We know first-hand just how much planning is involved in Climbing Kilimanjaro, and so we have put together this Kilimanjaro Essential Guide to help you prepare for the mental and physical challenges that you will face on your expedition to the Roof of Africa.
About Mount Kilimanjaro
At 5.895m above sea level, Mount Kilimanjaro is not only the highest peak in Africa, but it is also the tallest freestanding mountain in the world. A giant stratovolcano with volcanic peaks, namely Shira, Kibo, and Mwenzi, it lies close to the equator in the Kilimanjaro National Park on the border of Tanzania and Kenya.
Climbing Kilimanjaro is an unforgettable experience, and as it is classified as a non-technical climb (no ropes or climbing gear required) anyone with a good level of physical fitness can conquer its snow-capped peak. Paths and trails on the mountain are clearly marked and well maintained, and while the ascent can be fairly steep in some areas, there are plenty of opportunities to stop, rest, and admire the ever-changing ecological zones around you.
Kilimanjaro Weather Conditions
Due to its close proximity to the equator, Tanzania does not experience spring, summer, autumn, and winter, but rather wet and dry seasons. As such, it is possible to climb Kilimanjaro at any time of the year.
The long rains typically occur from February to May, and the short trains from November to December, but it is still possible to hike Kilimanjaro during these months providing you have water-resistant hiking boots and plenty of rain gear.
June and July are popular months to climb Kilimanjaro with clear blue skies, although it is colder than August to October when the weather is mild. January is perhaps the warmest month to summit Mount Kilimanjaro, which is why many choose to climb on New Year’s Eve, but it can be particularly busy at that time of the year.
Whichever month you choose, you can expect a mix of warm tropical daytime temperatures and freezing cold nights – so the right clothing is key to a comfortable climb.
Training for Kilimanjaro
Mount Kilimanjaro is not technically challenging, and you do not need any specialist mountain equipment or training to conquer it, but it makes sense to include some physical training in your preparations to get the most from your Kilimanjaro experience. If possible, start training 12 weeks before departure and incorporate plenty of trekking, hiking, hill walking, and simulated climbing using a step machine.

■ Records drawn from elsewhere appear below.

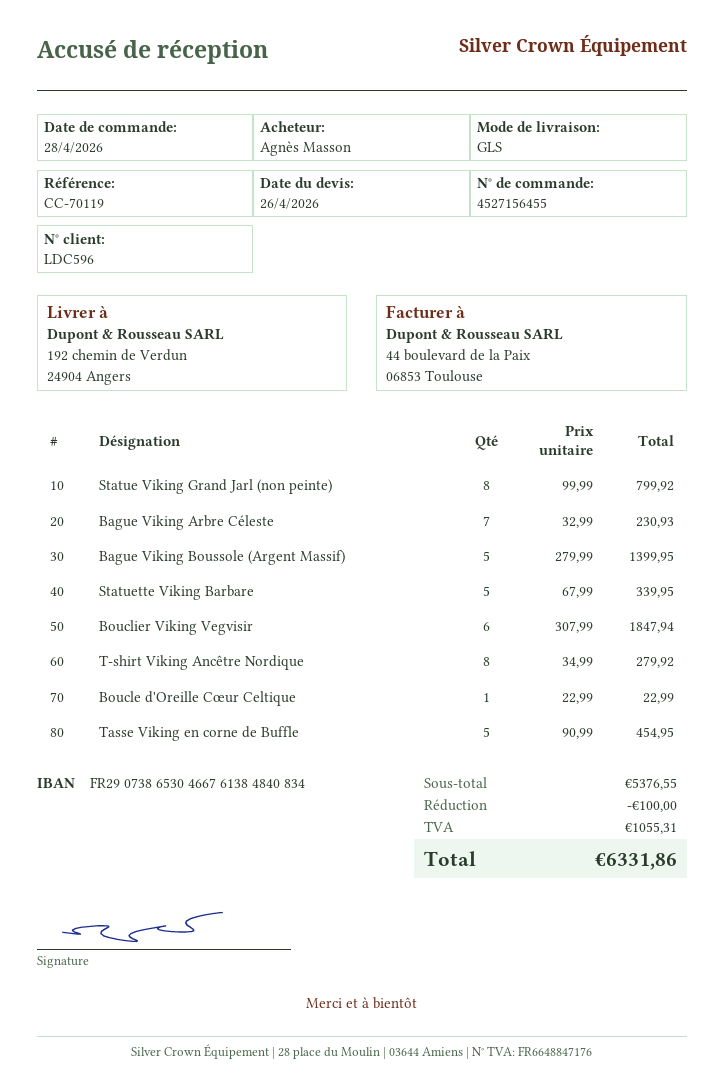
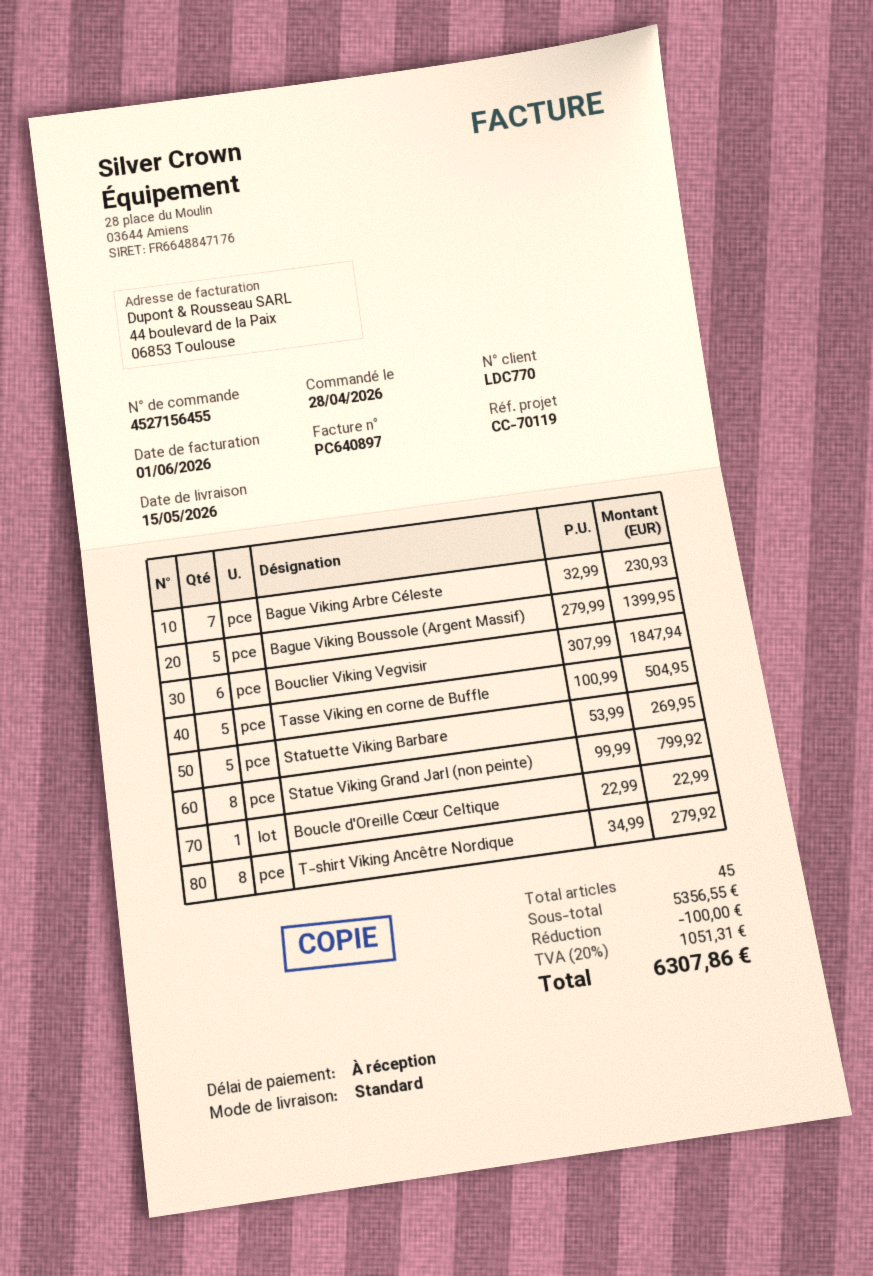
customer number: LDC596 -> LDC770
shipping method: GLS -> standard
Statuette Viking Barbare: 5 x 67.99 = 339.95 -> 5 x 53.99 = 269.95
Tasse Viking en corne de Buffle: 5 x 90.99 = 454.95 -> 5 x 100.99 = 504.95
subtotal: 5376.55 -> 5356.55
tax: 1055.31 -> 1051.31
total: 6331.86 -> 6307.86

Additionally, running, cycling and swimming are great forms of exercise that will build muscle strength and improve your overall fitness level, but as with all training programs, you should consult your doctor first.
Train in the clothes and boots that you will be wearing during your Kilimanjaro Expedition to make sure they are comfortable and wear a weighted backpack to get used to the extra weight you’ll be carrying during your time on the mountain.
Daily Routine on Kilimanjaro
Wake, Eat, Walk, Eat, Walk Eat, Sleep and Repeat is the standard routine on Mount Kilimanjaro, although your guide may switch things up a bit if the route or weather conditions require it.
Your day will most likely start at around 06:30am with a cup of tea or coffee and a bowl of warm water for washing. You’ll then have about 30-minutes to pack up your stuff and prepare your daypack before making your way to the mess tent for breakfast. After breakfast, you will have time to brush your teeth, top up your water bottles, and pack your snacks into your backpack before heading off on the trail.
Morning treks usually last 3-4 hours with plenty of water breaks along the way. Lunch is served on route anywhere between 12:30pm and 2pm, and you can expect to arrive at base-camp in the afternoon between 3pm and 5pm. You’ll have time at leisure from 5pm to 7pm when dinner is served, before crawling into your sleeping bag for the night.
Summit night is different. You’ll have dinner earlier so that you can try to get a few hours sleep before the challenge ahead, and your guide will wake you at around 11pm with tea and biscuits to prepare you for your midnight summit attempt.
Food and Drinks on Kilimanjaro
Different companies offer different standards when it comes to food and drink on Kilimanjaro, but if you book with a reputable company, you should be well-fed and well-watered throughout.
You can expect a hot breakfast, a daily snack-pack including orange juice, chocolate, and savoury treats, a hot lunch served on route, and a three-course evening meal. Tea, coffee, hot chocolate and water should be provided at mealtimes, and your crew should provide you with filtered water each day to refill your water bottles. Vegetarians and vegan diets are available if requested in advance.
Mount Kilimanjaro Guides and Porters
Kilimanjaro guides, cooks, and porters play an important role in getting you to the peak, and they are the unsung heroes of the mountain.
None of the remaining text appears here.